At the onset of the pandemic, hospitals and healthcare workers were unsure how to treat the novel coronavirus. It was trial and error in the beginning, with some failures, like hydroxychloroquine, and some triumphs, like monoclonal antibodies.
Although controversial for “standard” acute respiratory distress syndrome, steroids—specifically dexamethasone—were quickly proven to reduce mortality in those with severe COVID-19 lung infections. However, the unexpected effectiveness of dexamethasone comes with a downside—the steroid seems to only help men.
“We found that while males derived benefit from the steroids, females—at both the cellular level and at the population level—received limited benefit,” said Bryan Yipp, MD, professor of medicine at the University of Calgary and co-author of a new study. “The mainstay therapy for severe COVID-19 that we’re giving everybody is only benefiting half the population. This is a big problem.”
To further understand respiratory stress in COVID-19 patients and the effects of dexamethasone, Yipp and collaborator Jeff Biernaskie collected blood samples from both COVID-19 and non-COVID-19 patients admitted to Calgary ICUs in severe respiratory distress.
Using single cell RNA sequencing and bioinformatics techniques to analyze the functional states of thousands of immune cells, the researchers singled out the interaction between COVID-19 and neutrophils, the most abundant type of white blood cells in the human body. Typically, neutrophils are the key drivers of acute respiratory distress syndrome (ARDS). But, neutrophils appear to present differently in COVID-19 patients. In fact, the researchers discovered that—despite similar severity—the numbers of circulating neutrophils are higher in COVID-19 lung infections than regular bacterial-induced respiratory distress.
What’s more, dexamethasone, specifically, interacts in an unexpected way with neutrophils. According to the researchers’ study, published in Nature Medicine, dexamethasone was associated with suppressed neutrophil numbers in circulation compared with untreated COVID-19 controls (13% versus 41%). Additionally, plasma proteomics from the same patient cohort revealed that dexamethasone suppressed 10 host proteins that previous literature has identified as biomarkers distinguishing severe COVID-19.

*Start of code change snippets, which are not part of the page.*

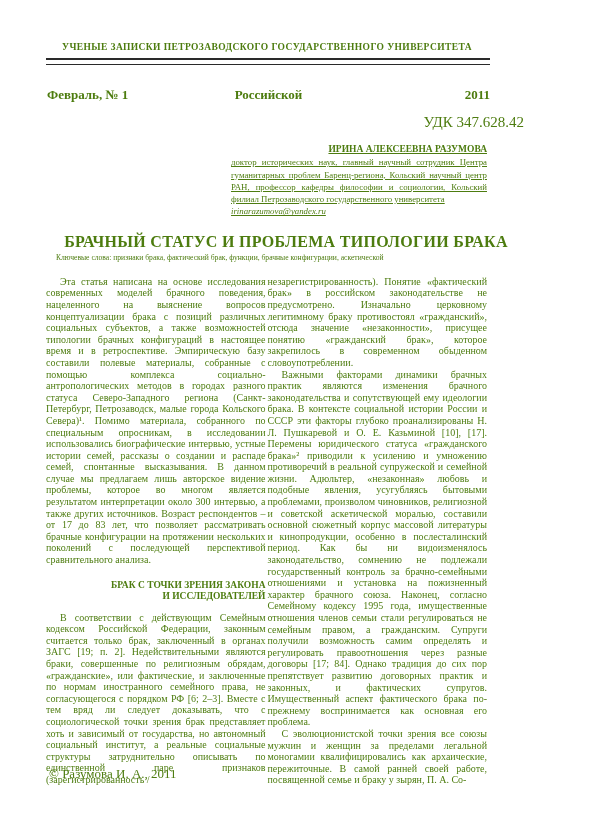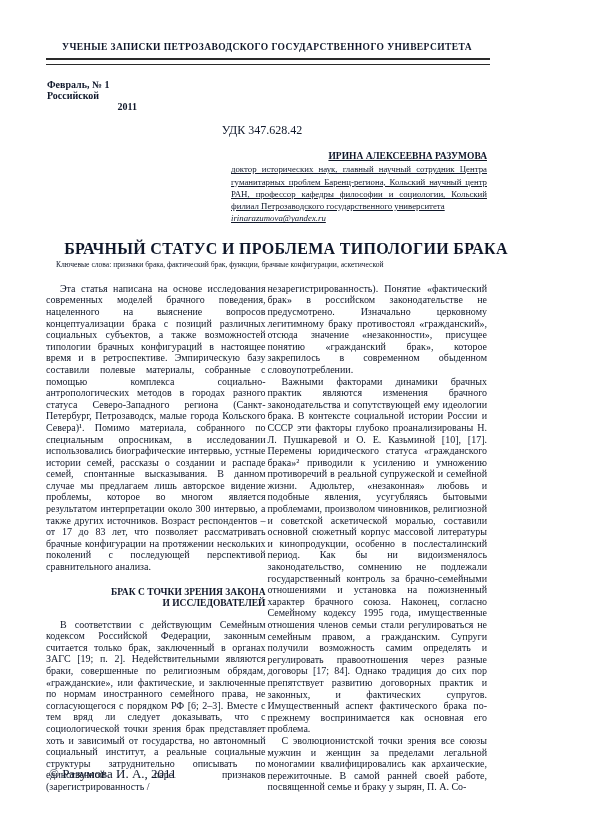"УЧЕНЫЕ ЗАПИСКИ ПЕТРОЗАВОДСКОГО" .page { color: #0f172a -> #4d7c0f }
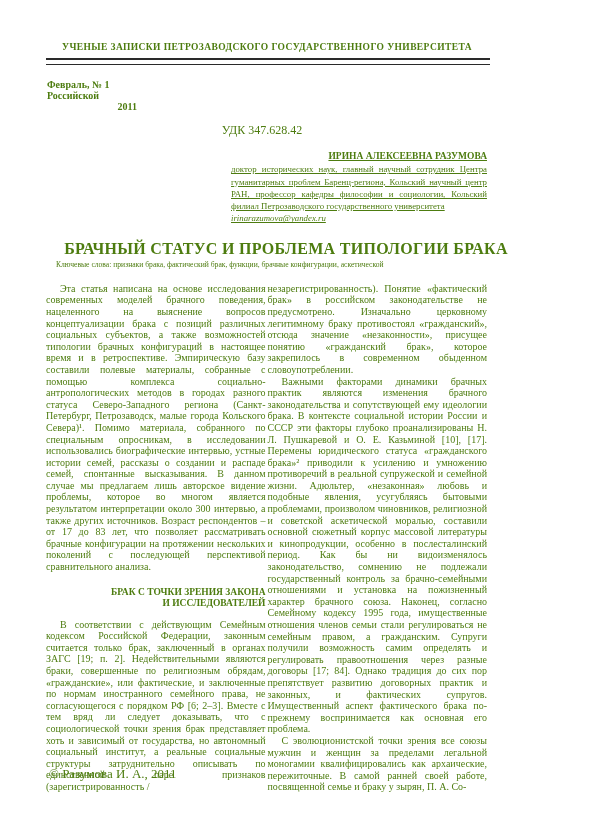"Февраль, № 1" .issue-row { flex-direction: column -> none; font-size: 10px -> 13px; margin: 14px 34px 0 47px -> 22px 34px 0 47px }
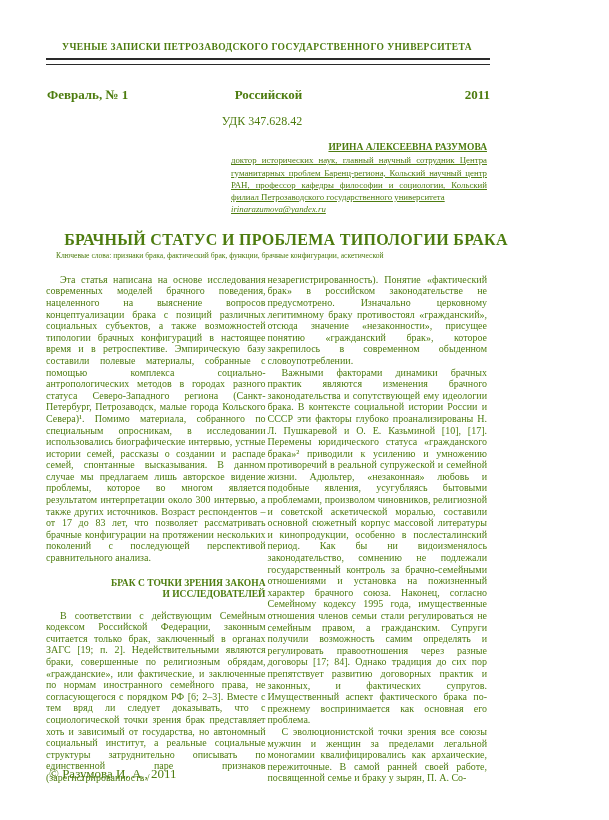"УДК 347.628.42" .udk { font-size: 12px -> 15px; text-align: center -> right }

Both COVID-19 and dexamethasone also appear to affect interferons, the protein group in charge of clearing a virus quickly. Rather than working fast, the interferon response in COVID-19 trickles along, which worsens inflammation, ultimately causing organ damage. However, the interferon response presents differently between the sexes.
“What we found was that specifically in males, we see an exaggerated neutrophil interferon response, that is significantly restrained when a patient is given dexamethasone,” said Biernaskie. “But with females, relative to males, their neutrophil interferon response was much more tempered, so dexamethasone had little effect.”
In females, dexamethasone also induced the emergence of immature neutrophils expressing two genes known for encoding immunosuppressive molecules—both of which were absent in healthy controls of either sex.
The researchers conclude that several avenues of study remain, including where neutrophil polarization occurs in response to both dexamethasone and COVID-19 infection. But, in light of dexamethasone treatment presenting as sexually dimorphic, the scientists say a focus on personalized medicine may be the best step forward.